Выбрать главу

Albert Cornelis Baantjer

De Cock en de dood van een kunstenaar

1

Rechercheur De Cock van het aloude politiebureau aan de Amsterdamse Warmoesstraat leunde met zijn ellebogen op het blad van zijn bureau en liet zijn hoofd rusten in het kommetje van zijn handen. Hij wist in de lade van zijn bureau nog een aantal zaken die om behandeling schreeuwden, maar de lust om zich daar op dit moment in te verdiepen ontbrak hem.

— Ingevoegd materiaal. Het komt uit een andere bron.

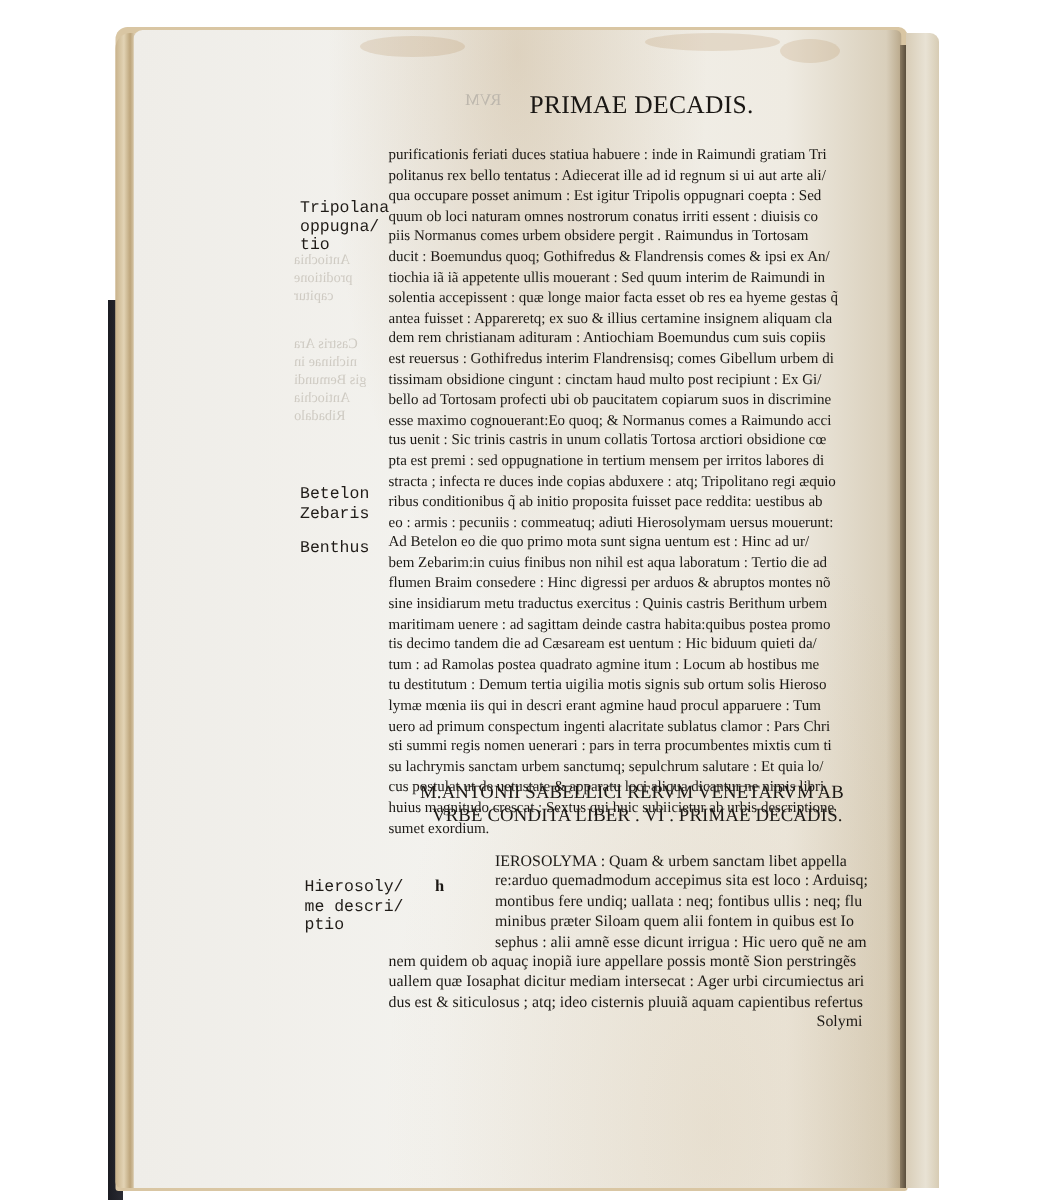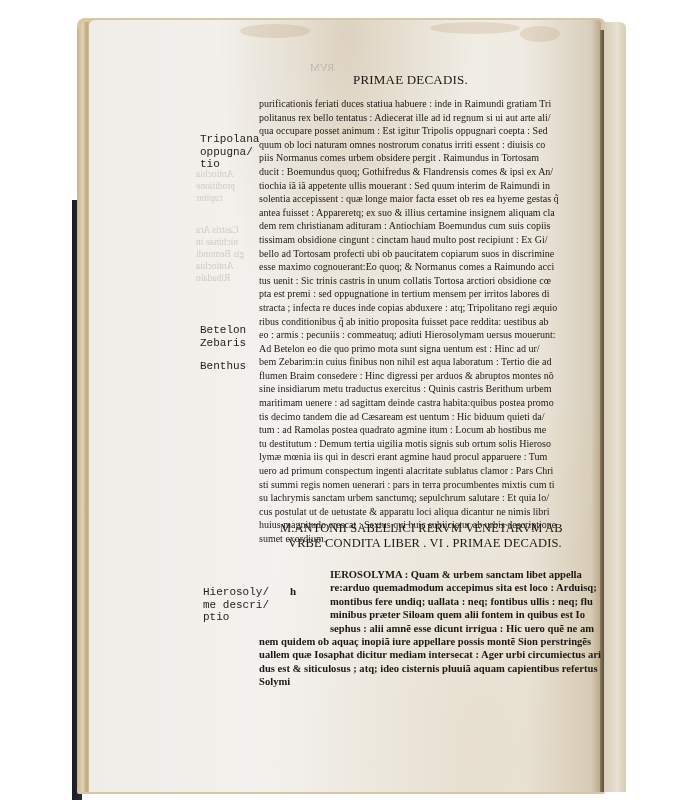"PRIMAE DECADIS." .running-head { font-size: 13px -> 17px; margin-top: 12px -> none }
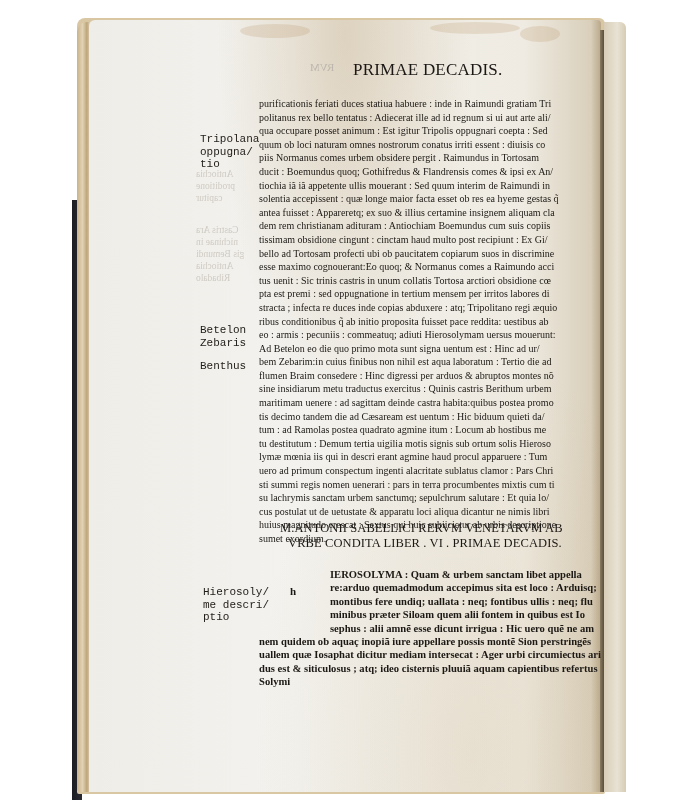"est reuersus : Gothifredus interim" span.line { html: none -> <span>est reuersus : Gothifredus interim Flandrensisq; comes Gibellum urbem di</span> }
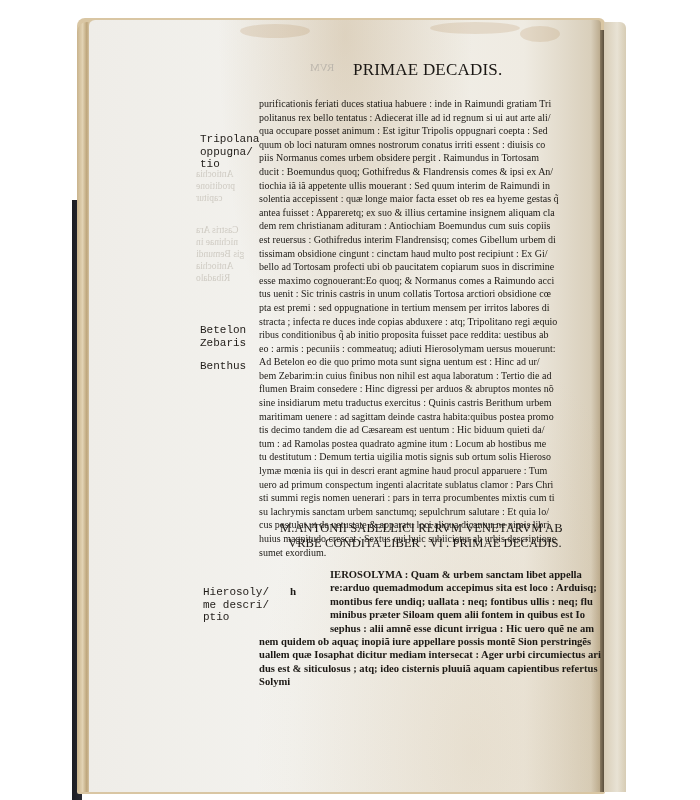"IEROSOLYMA : Quam & urbem" .chapter-text .line { font-weight: bold -> none }
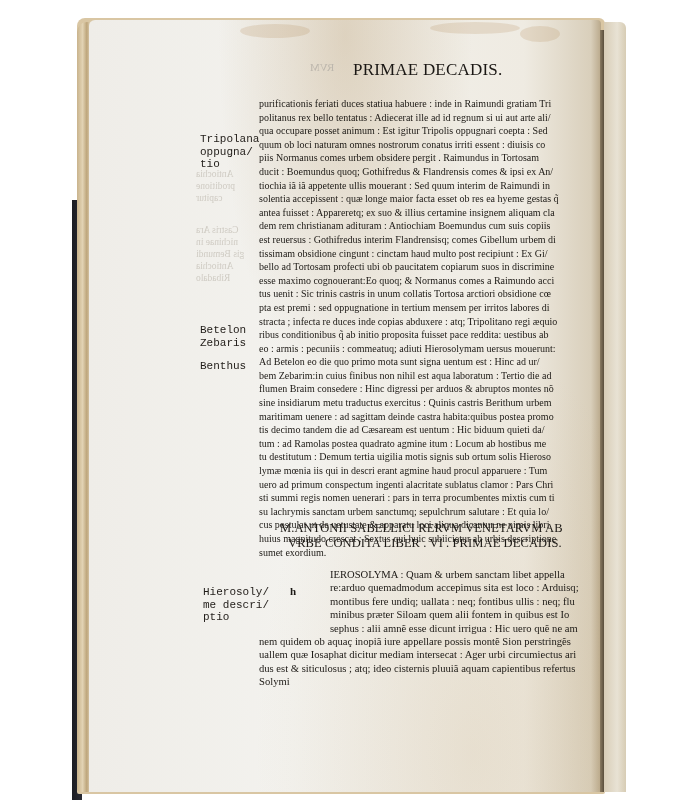"Solymi" .chapter-text .line.right { text-align: none -> right }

Met een zoete grijns op zijn gezicht keek hij naar rechercheur Vledder, zijn jonge assistent, die zijn rappe vingers in een razend tempo over het toetsenbord van zijn computer liet dansen.

Met weemoed dacht De Cock terug aan de processen-verbaal die hijzelf met twee vingers op de typemachine tikte. De tijden waren veranderd.

Hij keek omhoog naar de klok boven de toegangsdeur van de grote recherchekamer. Het was negen uur. Licht kreunend kwam hij uit zijn stoel overeind.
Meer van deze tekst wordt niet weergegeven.